■ Task goal: Once you reach the line containing "Apr: 44000 -> none", write out that line and every remaining line of the records exactly.

Revision comparison data
*** Block opens ***
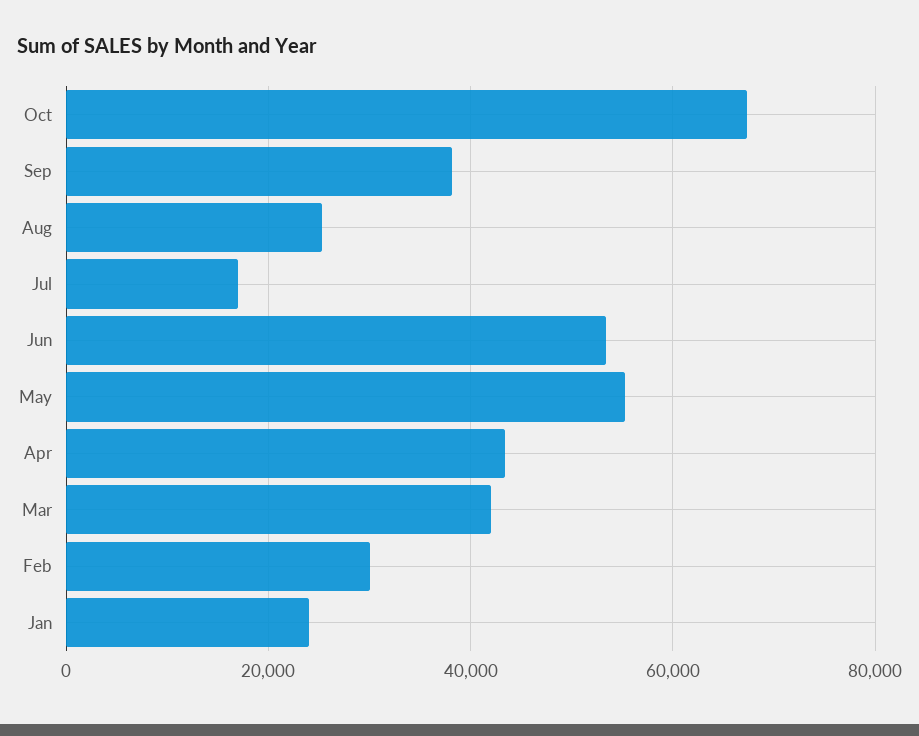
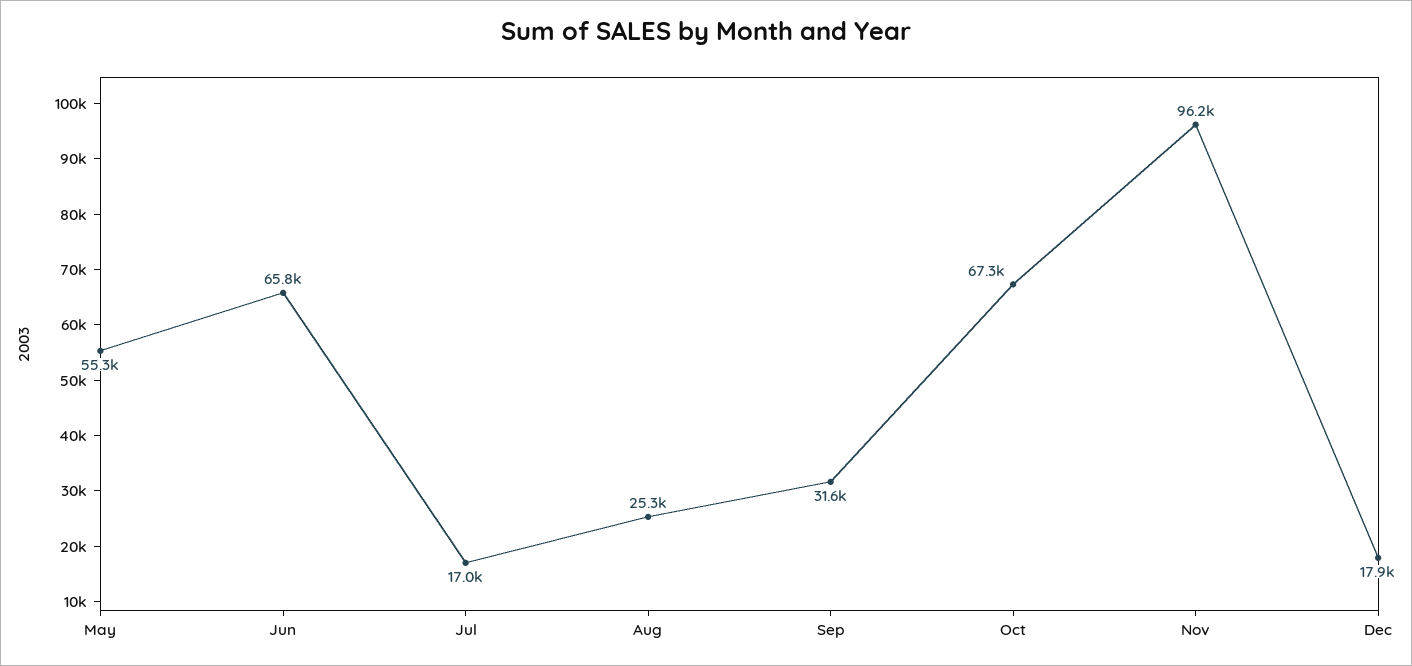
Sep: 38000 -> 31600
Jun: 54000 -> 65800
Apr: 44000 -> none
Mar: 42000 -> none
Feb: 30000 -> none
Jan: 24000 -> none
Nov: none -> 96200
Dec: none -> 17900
*** Block closes ***
■ Problem solution:
Apr: 44000 -> none
Mar: 42000 -> none
Feb: 30000 -> none
Jan: 24000 -> none
Nov: none -> 96200
Dec: none -> 17900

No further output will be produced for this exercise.